Escherichia coli endonuclease III (EC 4.2.99.18) (gene nth) [1] is a DNA repair enzyme that acts both as a DNA N-glycosylase, removing oxidized pyrimidines from DNA, and as an apurinic/apyrimidinic (AP) endonuclease, introducing a single-strand nick at the site from which the damaged base was removed. Endonuclease III is an iron-sulfur protein that binds a single 4Fe-4S cluster. The 4Fe-4S cluster does not seem to be important for catalytic activity, but is probably involved in the proper positioning of the enzyme along the DNA strand [2].

Endonuclease III is evolutionary related to the following proteins:

• Fission yeast endonuclease III homolog (gene nth1) [3].
• Escherichia coli and related protein DNA repair protein mutY, which is an adenine glycosylase. MutY is a larger protein (350 amino acids) than endonuclease III (211 amino acids).
• Micrococcus luteus ultraviolet N-glycosylase/AP lyase which initiates repair at cis-syn pyrimidine dimers.
• ORF10 in plasmid pFV1 of the thermophilic archaebacteria Methanobacterium thermoformicicum [4]. Restriction methylase m.MthTI, which is encoded by this plasmid, generates 5-methylcytosine which is subject to deamination resulting in G-T mismatches. This protein could correct these mismatches.
• Yeast hypothetical protein YAL015c.
• Fission yeast hypothetical protein SpAC26A3.02.
• Caenorhabditis elegans hypothetical protein R10E4.5.
• Methanococcus jannaschii hypothetical protein MJ0613.
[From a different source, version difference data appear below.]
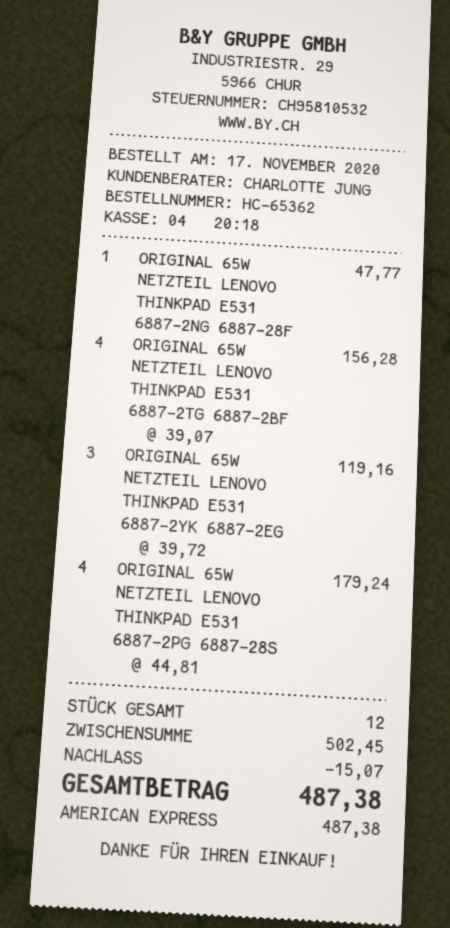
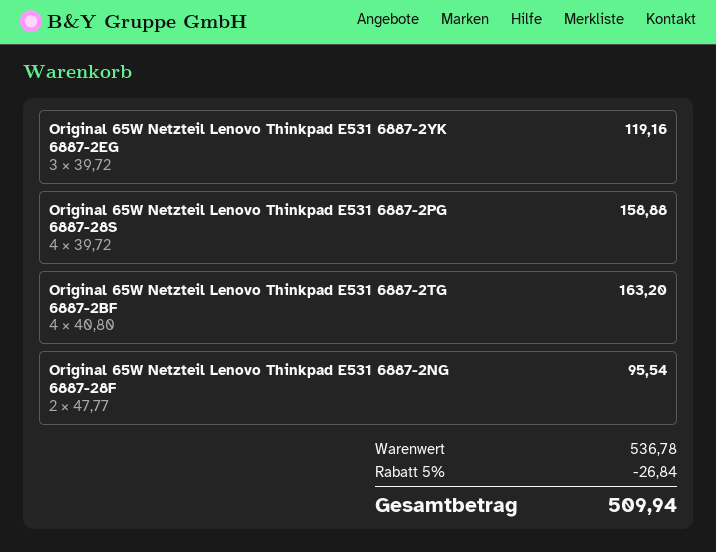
ORIGINAL 65W NETZTEIL LENOVO THINKPAD E531 6887-2NG 6887-28F: 1 x 47.77 = 47.77 -> 2 x 47.77 = 95.54
ORIGINAL 65W NETZTEIL LENOVO THINKPAD E531 6887-2TG 6887-2BF: 4 x 39.07 = 156.28 -> 4 x 40.80 = 163.20
ORIGINAL 65W NETZTEIL LENOVO THINKPAD E531 6887-2PG 6887-28S: 4 x 44.81 = 179.24 -> 4 x 39.72 = 158.88
subtotal: 502.45 -> 536.78
discount: 15.07 -> 26.84
total: 487.38 -> 509.94

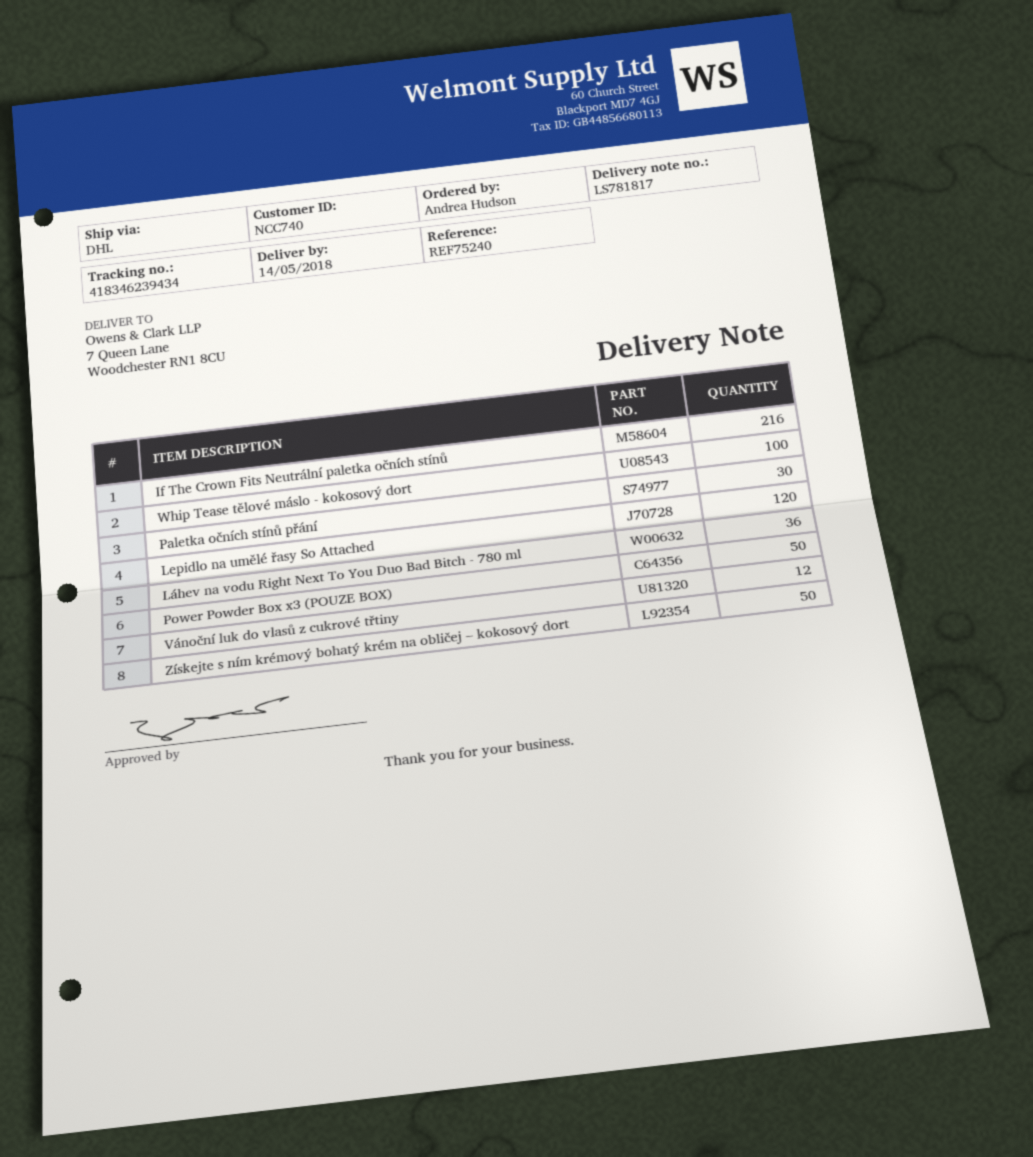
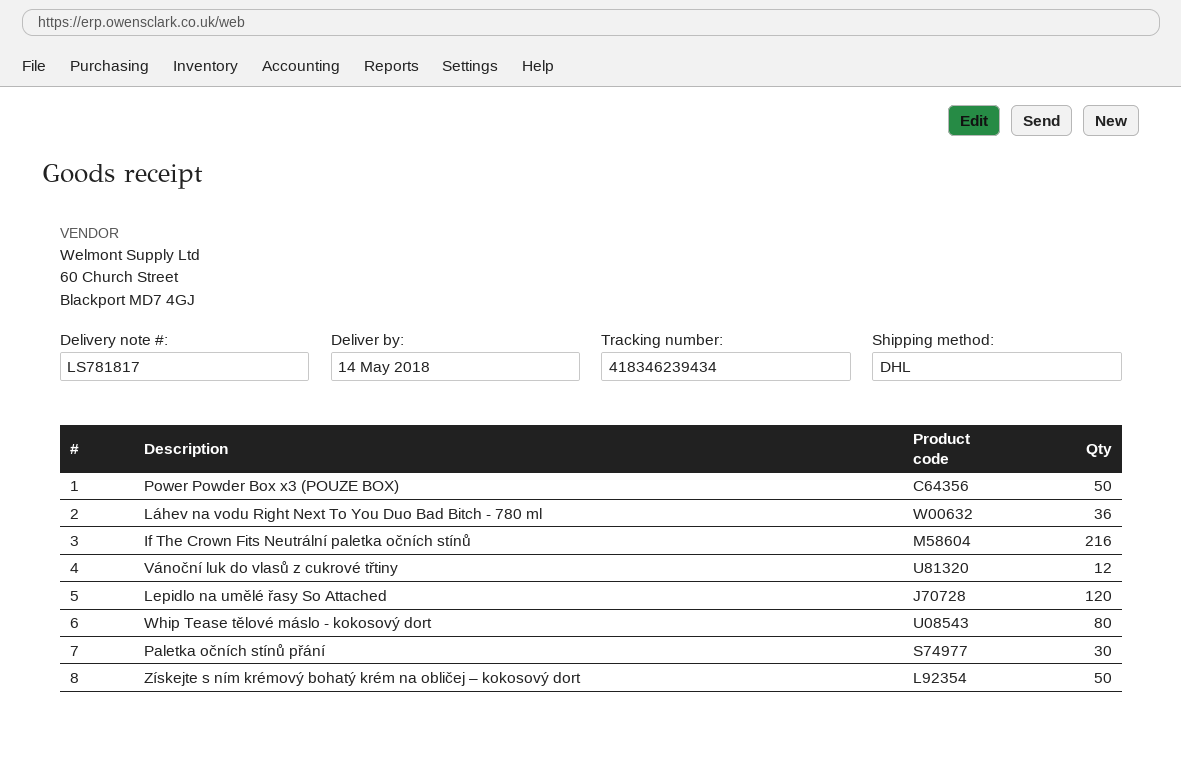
Whip Tease tělové máslo - kokosový dort: 100 -> 80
The 4Fe-4S cluster is bound by four cysteines which are all located in a 17 amino acid region at the C-terminal end of endonuclease III. A similar region is also present in the central section of mutY and in the C-terminus of ORF10 and of the Micrococcus UV endonuclease. The 4Fe-4S cluster region does not exist in YAL015c.

We developed two signature patterns for these proteins: the first corresponds to the core of the iron-sulfur binding domain, the second corresponds to the best conserved region in the catalytic core of these enzymes.